For years, healthcare IT was mostly focussed on billing. But the rise of electronic patient records and computerized billing caused physician burnout, with less face time for patients. Today, healthcare technology is changing rapidly. Healthcare marketing is changing too.
Today, patients are self managing their healthcare and wellness. As healthcare is the fastest rising cost to taxpayers in the west, it’s needed. Yes, Dr. Google provides some worrisome results, but awareness and interest in wellness in general can help alleviate healthcare costs, even in an aging population. (The oldest boomers will turn 72 this year!) From apps and activity monitors, everyone armed with a smartphone has tracking tools with data that can be shared with healthcare professionals.
For true accountability, patients and their doctors and nurses need the right tools and the data needs to be managed in both directions. To keep costs down, consumers need to be encouraged to follow preventative medicine and wellness best practices.
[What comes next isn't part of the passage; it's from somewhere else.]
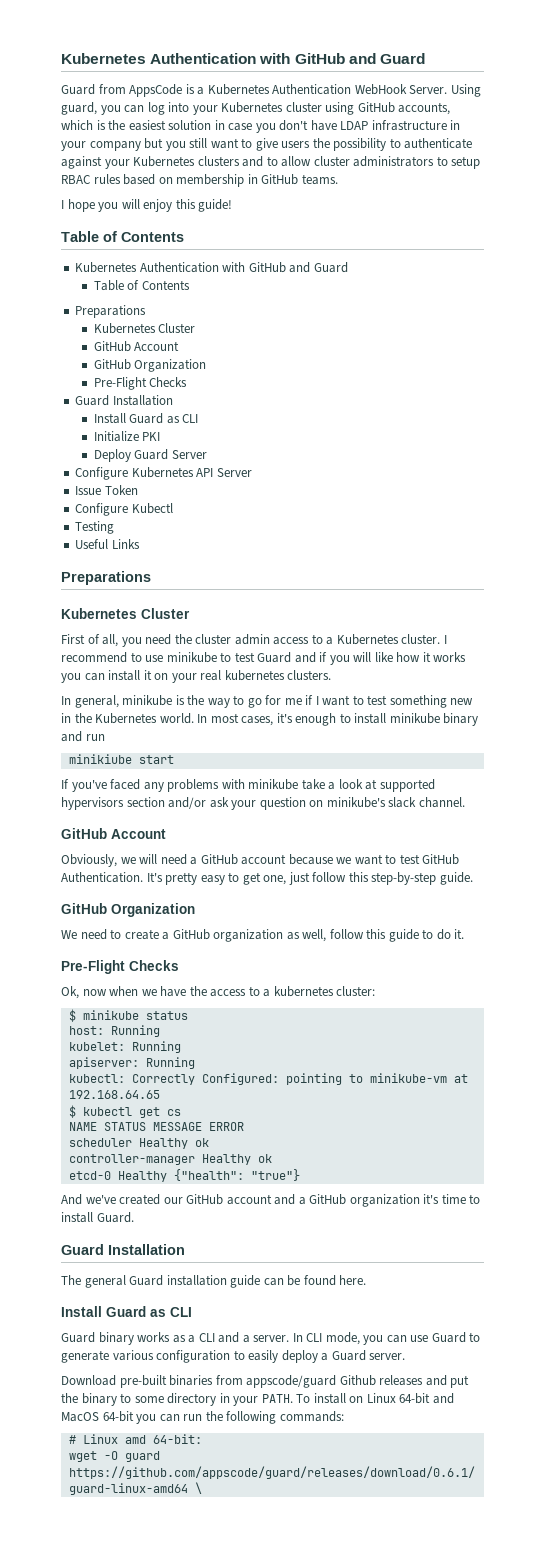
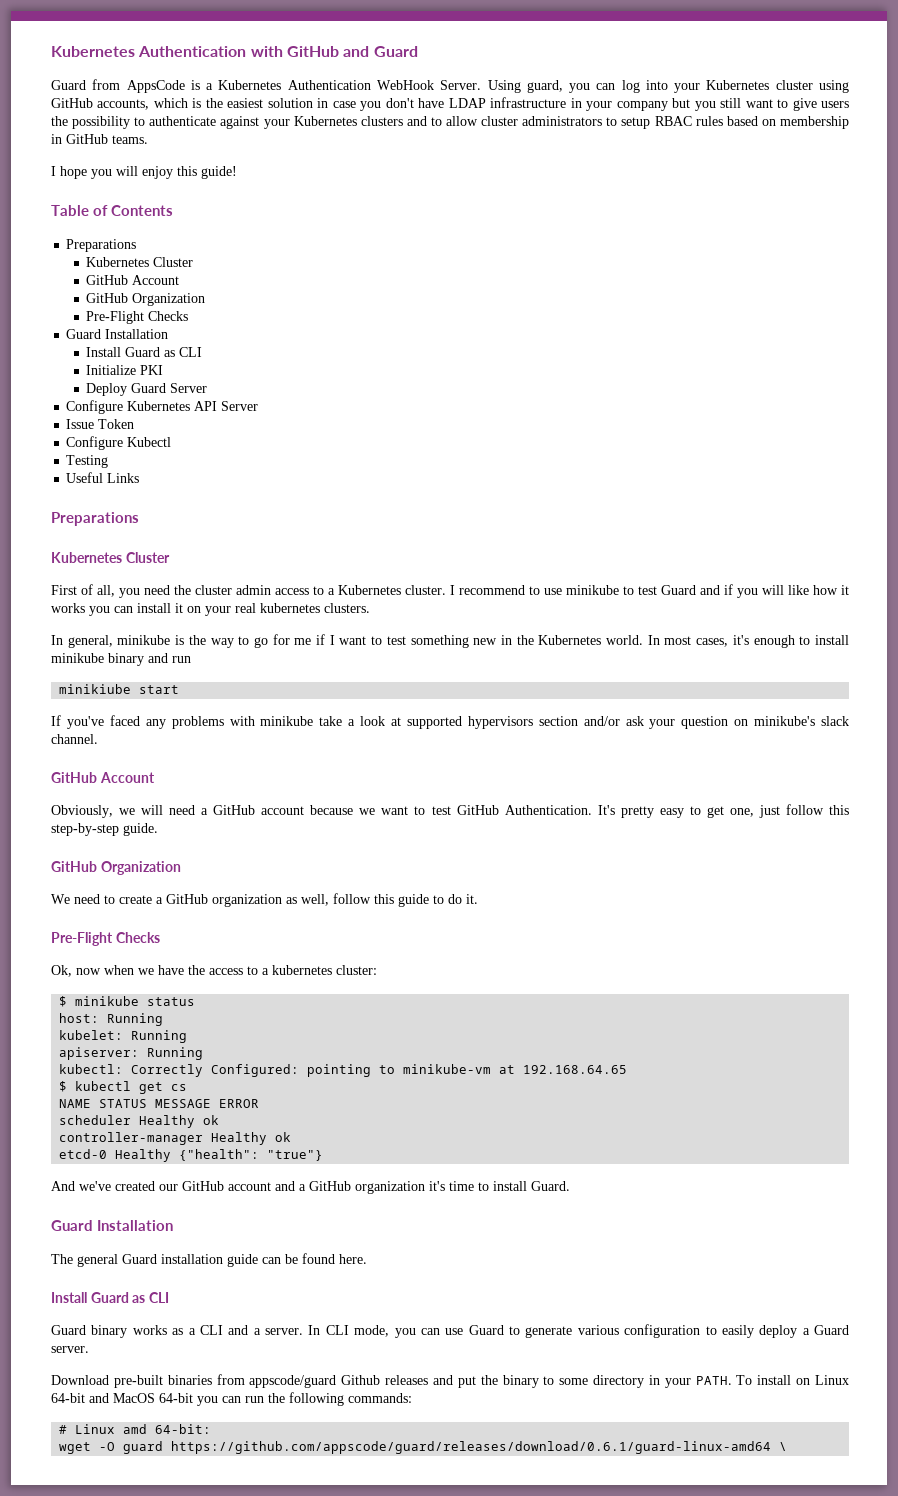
[75,262,348,273] [93,280,190,291] // Kubernetes Authentication with GitHub and Guard // Table of Contents -> (173, 210) none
Patient mobile data needs to be integrated, not dismissed. From gamification and crowdsourcing to virtual assistants, patients are expecting fresh healthcare experiences. Mobile apps and patient data could change caregiving as well, giving family and caregivers realtime actionable information.
It’s estimated that 70% of all visits at a doctor’s office could be virtual. In the future, AI may be able to diagnose us from our mobile data, but consumers already expect immediate access to healthcare via text, phone or live video chat, with diagnoses or instructions to seek immediate in-person care. In the book The Patient Will See You Now, Dr. Eric Topol examines truly democratized medicine, the rise of citizen medicine, open, online datasets and even rapid tests results from drops of blood analyzed by smartphones. Web-based interactive tools and social platforms will be part of the healthcare landscape.